A couple of years ago I collaborated with a colleague of mine (Haeyoung Kim) on a series of educational books titled Reading Street. (I posted about the books when they first came out, here.) One of the artists who contributed to the final book–a talented illustrator named Kim Ok–has posted a whole illustrated story on her blog, which I’ll reproduce here:





I’ll trust my readers can see all of the various ideological strands woven into this mini-portal fantasy, which, when I wrote it, I thought of as my response to Narnia. I’ll also trust my readers to overlook one sentence that seems pretty clunky to me now. (It may not be what I actually wrote. I’m not sure.)

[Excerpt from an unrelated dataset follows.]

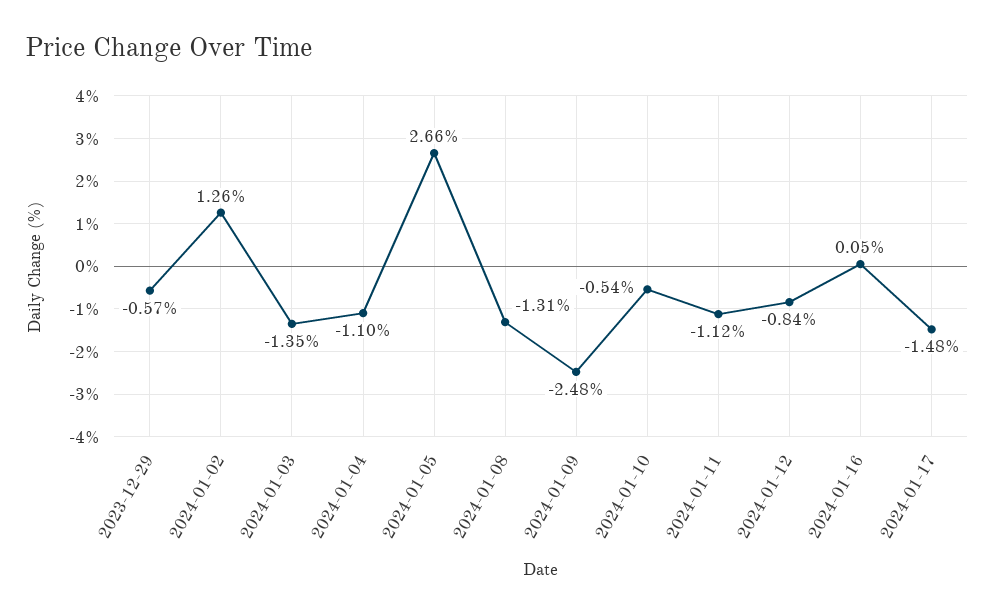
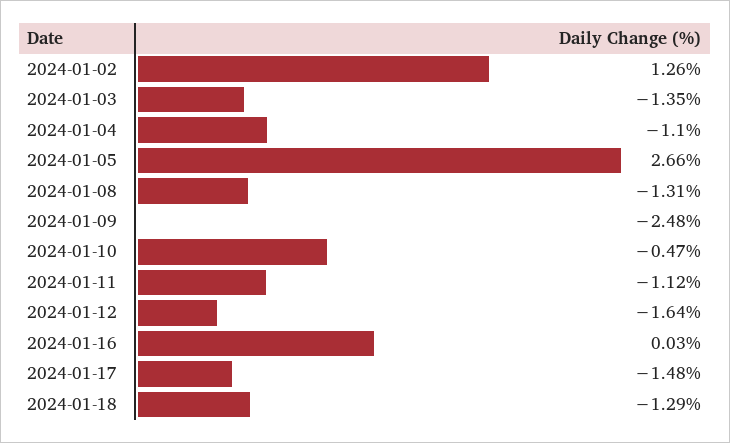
2023-12-29: -0.57 -> none
2024-01-10: -0.54 -> -0.47
2024-01-12: -0.84 -> -1.64
2024-01-16: 0.05 -> 0.03
2024-01-18: none -> -1.29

But as for the implicit politics of this text, is not remarkably different from the other fictional narratives I wrote for the series, which featured:

  • a genetically-modified spy dog who runs away and joins the circus to avoid being put down, once he is no longer useful to the government;
  • a blueberry fairy who learns that the true secret to growing up is to never forget who you are and to fight to resist the world telling you to be someone else;
  • a boy and his father who take a cooking class together and wow Mom with their excellent cooking, once they, er, go through the training montage at the cooking school;
  • a rural child of mixed Vietnamese and Korean heritage who is bullied in school, is sent to a camp even deeper in the Korea countryside to learn Vietnamese martial arts, and learns that both sides of his heritage deserve acknowledgement and respect, despite what his (racist) Korean schoolmates and teacher seem to think…

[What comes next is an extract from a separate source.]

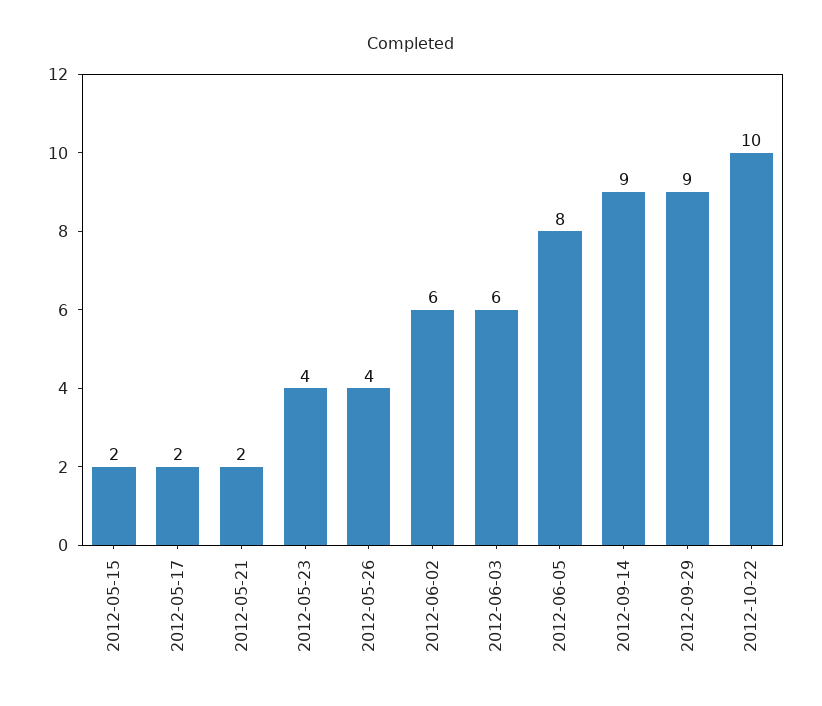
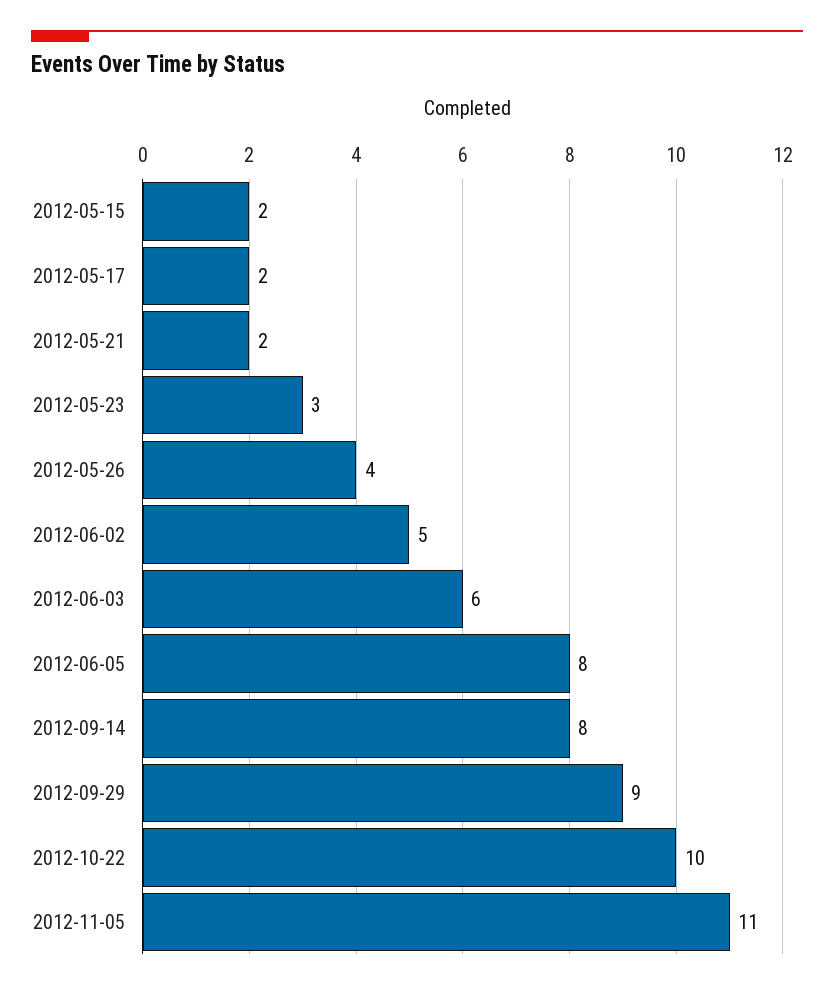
2012-05-23: 4 -> 3
2012-06-02: 6 -> 5
2012-09-14: 9 -> 8
2012-11-05: none -> 11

ReadingStreet1I should add that I took great pride in managing to get into print narratives that were so very subversively contrary to the implicitly (or even explicitly) racist, sexist, and xenophobic stuff I’d seen in kid’s books I’d been asked to proofread or edit over the years. And even the non-fiction stuff was solidly science-evangelizing (accurately explaining why there are four seasons, exploring wildly inventive possible future technologies that are currently in development), multi-culturalist (a child learns to respect the !Kung people of the Kalahari, another child learns about Mongolia, and a third child takes a trip across Russia on the Trans-Siberian Railway), environmentalist (the discussion of the Great Pacific Garbage Patch) and so on.

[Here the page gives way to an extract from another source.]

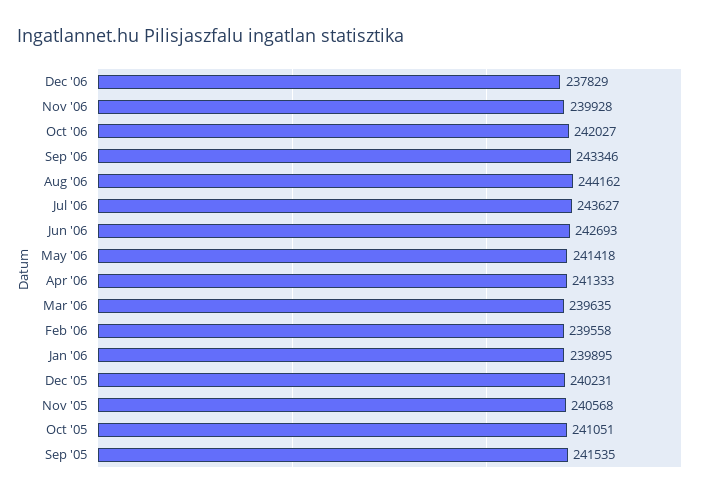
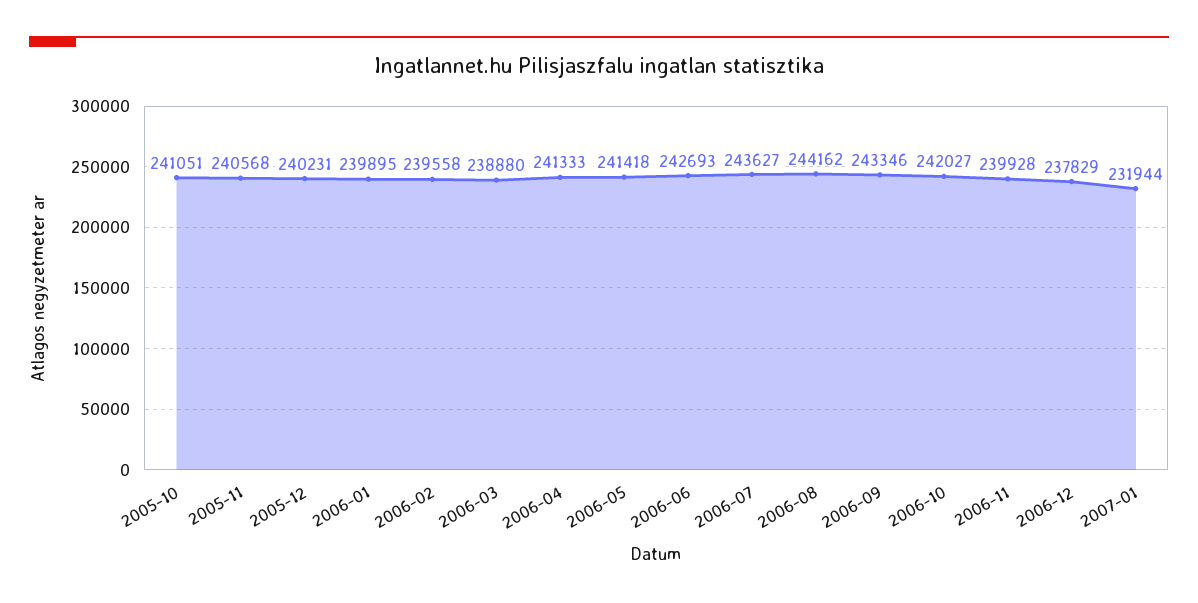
Mar '06: 239635 -> 238880
Sep '05: 241535 -> none
2007-01: none -> 231944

Note the emphasis: I took great pride… this was a form of reward extraneous to the money I was paid to write the book, and even now I have a positive feeling towards the series primarily because of this “achievement.”  I, in this, am just as subject to my comments in yesterday’s post as any other children’s author. And even knowing what I have realized about this dynamic, I still feel proud of the work I did on this book, either…

Just thought I’d mention that.

Oh, and by the way, the artist who produced the illustrations above has a website full of great stuff! (Here’s an interesting page, at random.) And, what do you know, she’s done a ton of illustrations for the Crossroads website’s series of Korean SF publications! (There are a few on this page of client works, for example.)

Small world, isn’t it?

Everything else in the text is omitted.